Red sea catfish
- Conservation status: Least Concern (IUCN 3.1)

Scientific classification
- Kingdom: Animalia
- Phylum: Chordata
- Class: Actinopterygii
- Order: Siluriformes
- Family: Ariidae
- Genus: Bagre
- Species: B. pinnimaculatus
- Binomial name: Bagre pinnimaculatus (Steindachner, 1876)
- Synonyms: Aelurichthys pinnimaculatus Steindachner, 1876; Felichthys pinnimaculatus (Steindachner, 1876); Galeichthys eydouxii Valenciennes, 1840; Ailurichthys eydouxii (Valenciennes, 1840);

= Red sea catfish =

- Authority: (Steindachner, 1876)
- Conservation status: LC
- Synonyms: Aelurichthys pinnimaculatus Steindachner, 1876, Felichthys pinnimaculatus (Steindachner, 1876), Galeichthys eydouxii Valenciennes, 1840, Ailurichthys eydouxii (Valenciennes, 1840)

Species of fish

The red sea catfish (Bagre pinnimaculatus), also called the long-barbeled sea catfish, is a species of sea catfish in the family Ariidae. It was described by Franz Steindachner in 1876, originally under the genus Aelurichthys. It inhabits tropical marine, brackish and freshwater in the eastern-central and southeastern Pacific regions, including Mexico, Colombia, Ecuador, Costa Rica, Guatemala, Honduras, El Salvador, Panama, Nicaragua, and Peru. It dwells at a maximum depth of 20 m. It reaches a maximum total length of 95 cm, but more commonly reaches 30 cm.

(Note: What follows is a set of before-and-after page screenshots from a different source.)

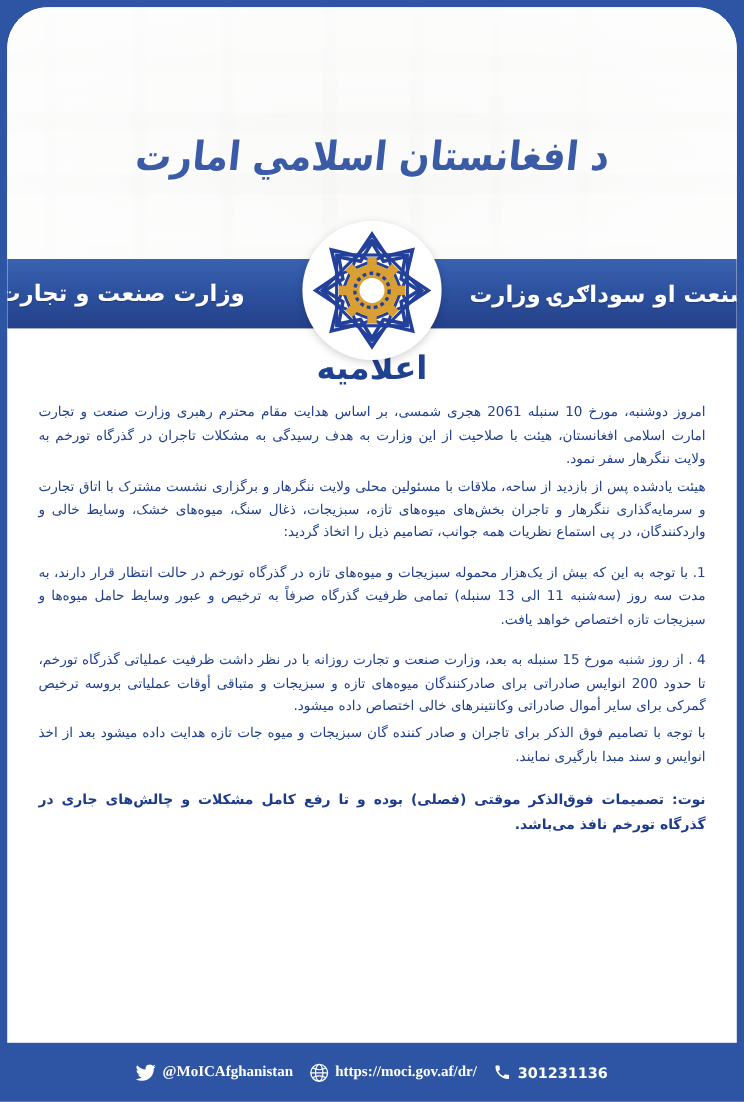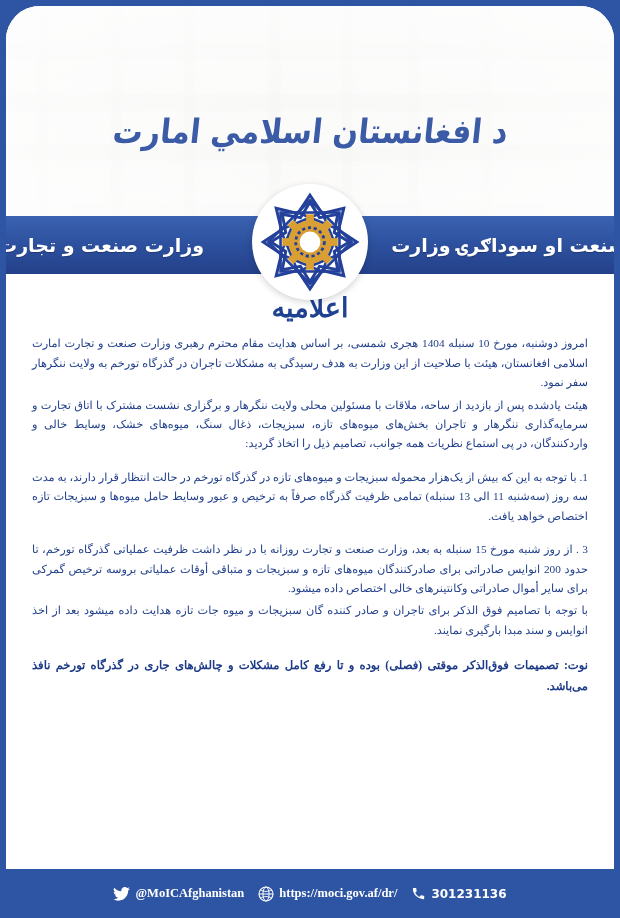--- a/index.html
+++ b/index.html
@@ -166,7 +166,6 @@
   .body-area {
     padding: 16px 26px 0 26px;
     height: 604px;
-    font-family: Liberation Serif, serif;
   }
 
   .doc-title {

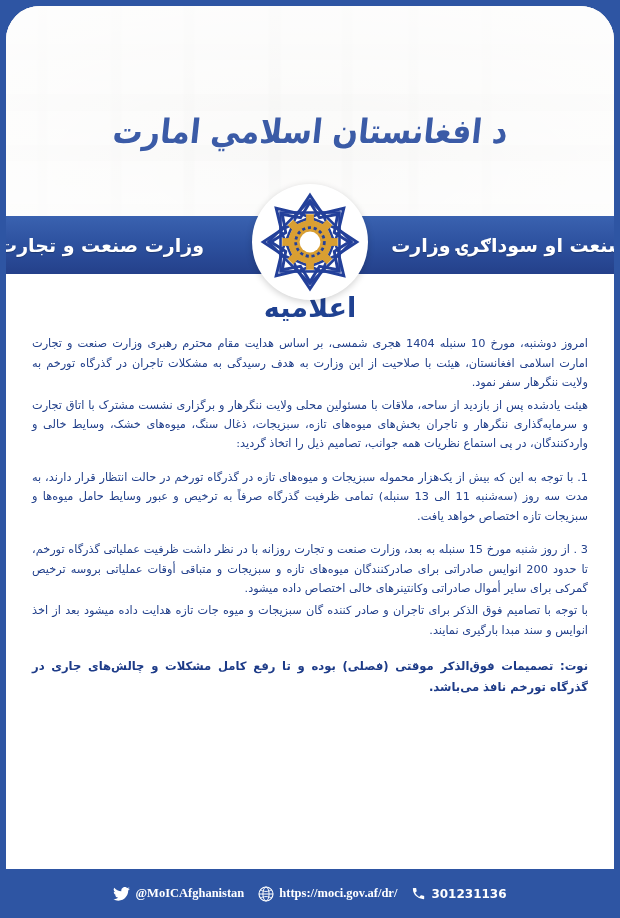--- a/index.html
+++ b/index.html
@@ -292,7 +292,7 @@
     <div class="body-area">
       <div class="doc-title">اعلامیه</div>
 
-      <p class="para tight">امروز دوشنبه، مورخ 10 سنبله 1404 هجری شمسی، بر اساس هدایت مقام محترم رهبری وزارت صنعت و تجارت امارت اسلامی افغانستان، هیئت با صلاحیت از این وزارت به هدف رسیدگی به مشکلات تاجران در گذرگاه تورخم به ولایت ننگرهار سفر نمود.</p>
+      <p class="para tight">امروز دوشنبه، مورخ 10 سنبله 2061 هجری شمسی، بر اساس هدایت مقام محترم رهبری وزارت صنعت و تجارت امارت اسلامی افغانستان، هیئت با صلاحیت از این وزارت به هدف رسیدگی به مشکلات تاجران در گذرگاه تورخم به ولایت ننگرهار سفر نمود.</p>
       <p class="para gap">هیئت یادشده پس از بازدید از ساحه، ملاقات با مسئولین محلی ولایت ننگرهار و برگزاری نشست مشترک با اتاق تجارت و سرمایه‌گذاری ننگرهار و تاجران بخش‌های میوه‌های تازه، سبزیجات، ذغال سنگ، میوه‌های خشک، وسایط خالی و واردکنندگان، در پی استماع نظریات همه جوانب، تصامیم ذیل را اتخاذ گردید:</p>
       <p class="para gap">1. با توجه به این که بیش از یک‌هزار محموله سبزیجات و میوه‌های تازه در گذرگاه تورخم در حالت انتظار قرار دارند، به مدت سه روز (سه‌شنبه 11 الی 13 سنبله) تمامی ظرفیت گذرگاه صرفاً به ترخیص و عبور وسایط حامل میوه‌ها و سبزیجات تازه اختصاص خواهد یافت.</p>
       <p class="para tight">3 . از روز شنبه مورخ 15 سنبله  به بعد، وزارت صنعت و تجارت روزانه با در نظر داشت ظرفیت عملیاتی گذرگاه تورخم، تا حدود 200 انوایس صادراتی برای صادرکنندگان میوه‌های تازه و سبزیجات و متباقی أوقات عملیاتی بروسه ترخیص گمرکی برای سایر أموال صادراتی  وکانتینرهای خالی اختصاص داده میشود.</p>

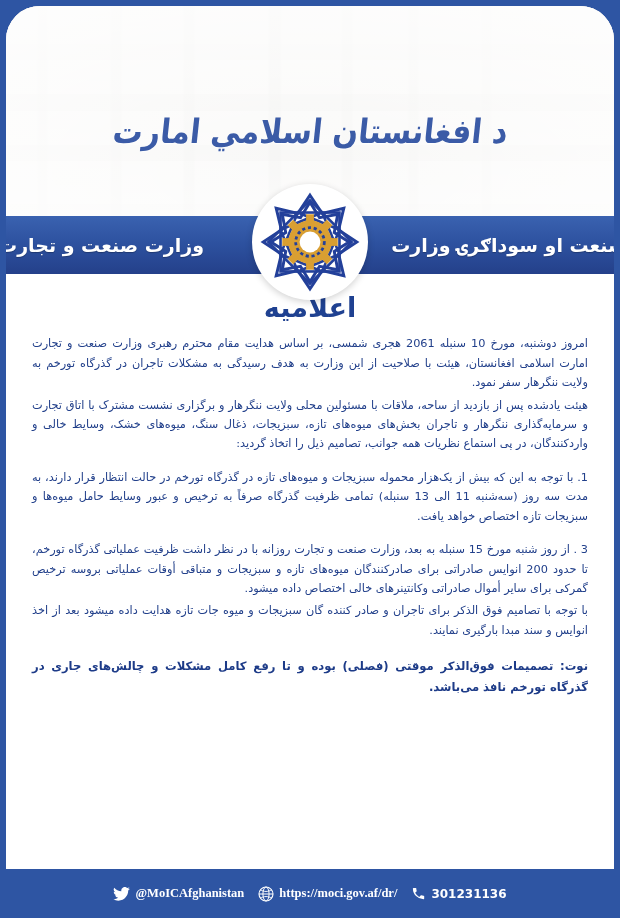--- a/index.html
+++ b/index.html
@@ -295,7 +295,7 @@
       <p class="para tight">امروز دوشنبه، مورخ 10 سنبله 2061 هجری شمسی، بر اساس هدایت مقام محترم رهبری وزارت صنعت و تجارت امارت اسلامی افغانستان، هیئت با صلاحیت از این وزارت به هدف رسیدگی به مشکلات تاجران در گذرگاه تورخم به ولایت ننگرهار سفر نمود.</p>
       <p class="para gap">هیئت یادشده پس از بازدید از ساحه، ملاقات با مسئولین محلی ولایت ننگرهار و برگزاری نشست مشترک با اتاق تجارت و سرمایه‌گذاری ننگرهار و تاجران بخش‌های میوه‌های تازه، سبزیجات، ذغال سنگ، میوه‌های خشک، وسایط خالی و واردکنندگان، در پی استماع نظریات همه جوانب، تصامیم ذیل را اتخاذ گردید:</p>
       <p class="para gap">1. با توجه به این که بیش از یک‌هزار محموله سبزیجات و میوه‌های تازه در گذرگاه تورخم در حالت انتظار قرار دارند، به مدت سه روز (سه‌شنبه 11 الی 13 سنبله) تمامی ظرفیت گذرگاه صرفاً به ترخیص و عبور وسایط حامل میوه‌ها و سبزیجات تازه اختصاص خواهد یافت.</p>
-      <p class="para tight">3 . از روز شنبه مورخ 15 سنبله  به بعد، وزارت صنعت و تجارت روزانه با در نظر داشت ظرفیت عملیاتی گذرگاه تورخم، تا حدود 200 انوایس صادراتی برای صادرکنندگان میوه‌های تازه و سبزیجات و متباقی أوقات عملیاتی بروسه ترخیص گمرکی برای سایر أموال صادراتی  وکانتینرهای خالی اختصاص داده میشود.</p>
+      <p class="para tight">4 . از روز شنبه مورخ 15 سنبله  به بعد، وزارت صنعت و تجارت روزانه با در نظر داشت ظرفیت عملیاتی گذرگاه تورخم، تا حدود 200 انوایس صادراتی برای صادرکنندگان میوه‌های تازه و سبزیجات و متباقی أوقات عملیاتی بروسه ترخیص گمرکی برای سایر أموال صادراتی  وکانتینرهای خالی اختصاص داده میشود.</p>
       <p class="para">با توجه با تصامیم فوق الذکر برای تاجران و صادر کننده گان سبزیجات و میوه جات تازه  هدایت داده میشود بعد از اخذ انوایس و سند مبدا بارگیری نمایند.</p>
 
       <p class="note">نوت: تصمیمات فوق‌الذکر موقتی (فصلی) بوده و تا رفع کامل مشکلات و چالش‌های جاری در گذرگاه تورخم نافذ می‌باشد.</p>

The diet of the red sea catfish at a recruitment age consists of the scales of bony fish. It is of important commercial value to fisheries, and has been consumed since the pre-Columbian era. It is sold fresh, dried, smoked, and salted, but is often labelled as other species including those in the family Sciaenidae, due to the higher market price.

Due to its wide distribution and abundance in many areas in the eastern Pacific, as well as its lack of known threats or observed population decline, the IUCN Red List currently rates the red sea catfish as least concern. It notes that the species' range includes a number of areas under marine protection.